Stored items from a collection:
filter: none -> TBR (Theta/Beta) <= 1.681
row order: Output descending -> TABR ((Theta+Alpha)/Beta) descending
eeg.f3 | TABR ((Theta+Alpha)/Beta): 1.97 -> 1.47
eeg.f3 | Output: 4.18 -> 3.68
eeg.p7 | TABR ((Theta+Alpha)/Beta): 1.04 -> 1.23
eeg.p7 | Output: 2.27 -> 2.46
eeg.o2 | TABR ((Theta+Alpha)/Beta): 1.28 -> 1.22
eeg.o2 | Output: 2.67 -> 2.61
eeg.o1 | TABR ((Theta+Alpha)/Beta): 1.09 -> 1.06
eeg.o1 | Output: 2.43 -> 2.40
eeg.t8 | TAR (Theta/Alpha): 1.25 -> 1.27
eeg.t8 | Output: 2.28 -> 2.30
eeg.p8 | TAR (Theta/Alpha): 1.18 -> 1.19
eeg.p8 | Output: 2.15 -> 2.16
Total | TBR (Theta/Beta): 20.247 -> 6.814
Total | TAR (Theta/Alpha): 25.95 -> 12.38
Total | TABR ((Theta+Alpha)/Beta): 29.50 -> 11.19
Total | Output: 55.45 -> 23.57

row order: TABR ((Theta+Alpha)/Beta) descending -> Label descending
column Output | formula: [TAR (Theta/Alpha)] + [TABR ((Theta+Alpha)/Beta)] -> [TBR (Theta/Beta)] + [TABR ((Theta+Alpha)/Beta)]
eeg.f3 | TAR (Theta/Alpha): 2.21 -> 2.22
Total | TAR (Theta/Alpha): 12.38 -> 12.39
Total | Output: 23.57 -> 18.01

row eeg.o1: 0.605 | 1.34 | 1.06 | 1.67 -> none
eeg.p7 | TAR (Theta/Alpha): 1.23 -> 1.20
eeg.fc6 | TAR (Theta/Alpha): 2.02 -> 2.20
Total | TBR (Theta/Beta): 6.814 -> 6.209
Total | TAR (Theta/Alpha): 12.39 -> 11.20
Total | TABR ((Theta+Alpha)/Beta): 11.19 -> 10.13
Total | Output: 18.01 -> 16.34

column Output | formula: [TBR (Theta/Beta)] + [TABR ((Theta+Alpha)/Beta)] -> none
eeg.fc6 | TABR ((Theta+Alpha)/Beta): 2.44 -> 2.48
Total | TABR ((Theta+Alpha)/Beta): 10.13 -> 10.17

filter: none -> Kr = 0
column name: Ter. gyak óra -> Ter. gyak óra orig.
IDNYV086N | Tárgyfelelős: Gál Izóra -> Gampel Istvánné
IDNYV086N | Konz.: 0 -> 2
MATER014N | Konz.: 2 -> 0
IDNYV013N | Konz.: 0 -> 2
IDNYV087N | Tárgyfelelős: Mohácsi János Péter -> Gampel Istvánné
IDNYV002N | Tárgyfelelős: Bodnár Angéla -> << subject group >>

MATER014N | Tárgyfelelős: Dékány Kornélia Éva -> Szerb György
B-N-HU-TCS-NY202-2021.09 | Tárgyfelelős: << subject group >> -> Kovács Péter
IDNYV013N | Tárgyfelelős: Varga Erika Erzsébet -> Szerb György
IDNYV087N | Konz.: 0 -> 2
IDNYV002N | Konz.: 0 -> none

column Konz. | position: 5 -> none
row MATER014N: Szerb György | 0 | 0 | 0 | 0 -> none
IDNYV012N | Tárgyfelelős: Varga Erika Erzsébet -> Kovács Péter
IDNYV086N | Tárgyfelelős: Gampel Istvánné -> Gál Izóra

- EXERCISE
Reproduce the preceding records exactly and completely.

- TASK RESULT
filter: none -> TBR (Theta/Beta) <= 1.681
row order: Output descending -> TABR ((Theta+Alpha)/Beta) descending
eeg.f3 | TABR ((Theta+Alpha)/Beta): 1.97 -> 1.47
eeg.f3 | Output: 4.18 -> 3.68
eeg.p7 | TABR ((Theta+Alpha)/Beta): 1.04 -> 1.23
eeg.p7 | Output: 2.27 -> 2.46
eeg.o2 | TABR ((Theta+Alpha)/Beta): 1.28 -> 1.22
eeg.o2 | Output: 2.67 -> 2.61
eeg.o1 | TABR ((Theta+Alpha)/Beta): 1.09 -> 1.06
eeg.o1 | Output: 2.43 -> 2.40
eeg.t8 | TAR (Theta/Alpha): 1.25 -> 1.27
eeg.t8 | Output: 2.28 -> 2.30
eeg.p8 | TAR (Theta/Alpha): 1.18 -> 1.19
eeg.p8 | Output: 2.15 -> 2.16
Total | TBR (Theta/Beta): 20.247 -> 6.814
Total | TAR (Theta/Alpha): 25.95 -> 12.38
Total | TABR ((Theta+Alpha)/Beta): 29.50 -> 11.19
Total | Output: 55.45 -> 23.57

row order: TABR ((Theta+Alpha)/Beta) descending -> Label descending
column Output | formula: [TAR (Theta/Alpha)] + [TABR ((Theta+Alpha)/Beta)] -> [TBR (Theta/Beta)] + [TABR ((Theta+Alpha)/Beta)]
eeg.f3 | TAR (Theta/Alpha): 2.21 -> 2.22
Total | TAR (Theta/Alpha): 12.38 -> 12.39
Total | Output: 23.57 -> 18.01

row eeg.o1: 0.605 | 1.34 | 1.06 | 1.67 -> none
eeg.p7 | TAR (Theta/Alpha): 1.23 -> 1.20
eeg.fc6 | TAR (Theta/Alpha): 2.02 -> 2.20
Total | TBR (Theta/Beta): 6.814 -> 6.209
Total | TAR (Theta/Alpha): 12.39 -> 11.20
Total | TABR ((Theta+Alpha)/Beta): 11.19 -> 10.13
Total | Output: 18.01 -> 16.34

column Output | formula: [TBR (Theta/Beta)] + [TABR ((Theta+Alpha)/Beta)] -> none
eeg.fc6 | TABR ((Theta+Alpha)/Beta): 2.44 -> 2.48
Total | TABR ((Theta+Alpha)/Beta): 10.13 -> 10.17

filter: none -> Kr = 0
column name: Ter. gyak óra -> Ter. gyak óra orig.
IDNYV086N | Tárgyfelelős: Gál Izóra -> Gampel Istvánné
IDNYV086N | Konz.: 0 -> 2
MATER014N | Konz.: 2 -> 0
IDNYV013N | Konz.: 0 -> 2
IDNYV087N | Tárgyfelelős: Mohácsi János Péter -> Gampel Istvánné
IDNYV002N | Tárgyfelelős: Bodnár Angéla -> << subject group >>

MATER014N | Tárgyfelelős: Dékány Kornélia Éva -> Szerb György
B-N-HU-TCS-NY202-2021.09 | Tárgyfelelős: << subject group >> -> Kovács Péter
IDNYV013N | Tárgyfelelős: Varga Erika Erzsébet -> Szerb György
IDNYV087N | Konz.: 0 -> 2
IDNYV002N | Konz.: 0 -> none

column Konz. | position: 5 -> none
row MATER014N: Szerb György | 0 | 0 | 0 | 0 -> none
IDNYV012N | Tárgyfelelős: Varga Erika Erzsébet -> Kovács Péter
IDNYV086N | Tárgyfelelős: Gampel Istvánné -> Gál Izóra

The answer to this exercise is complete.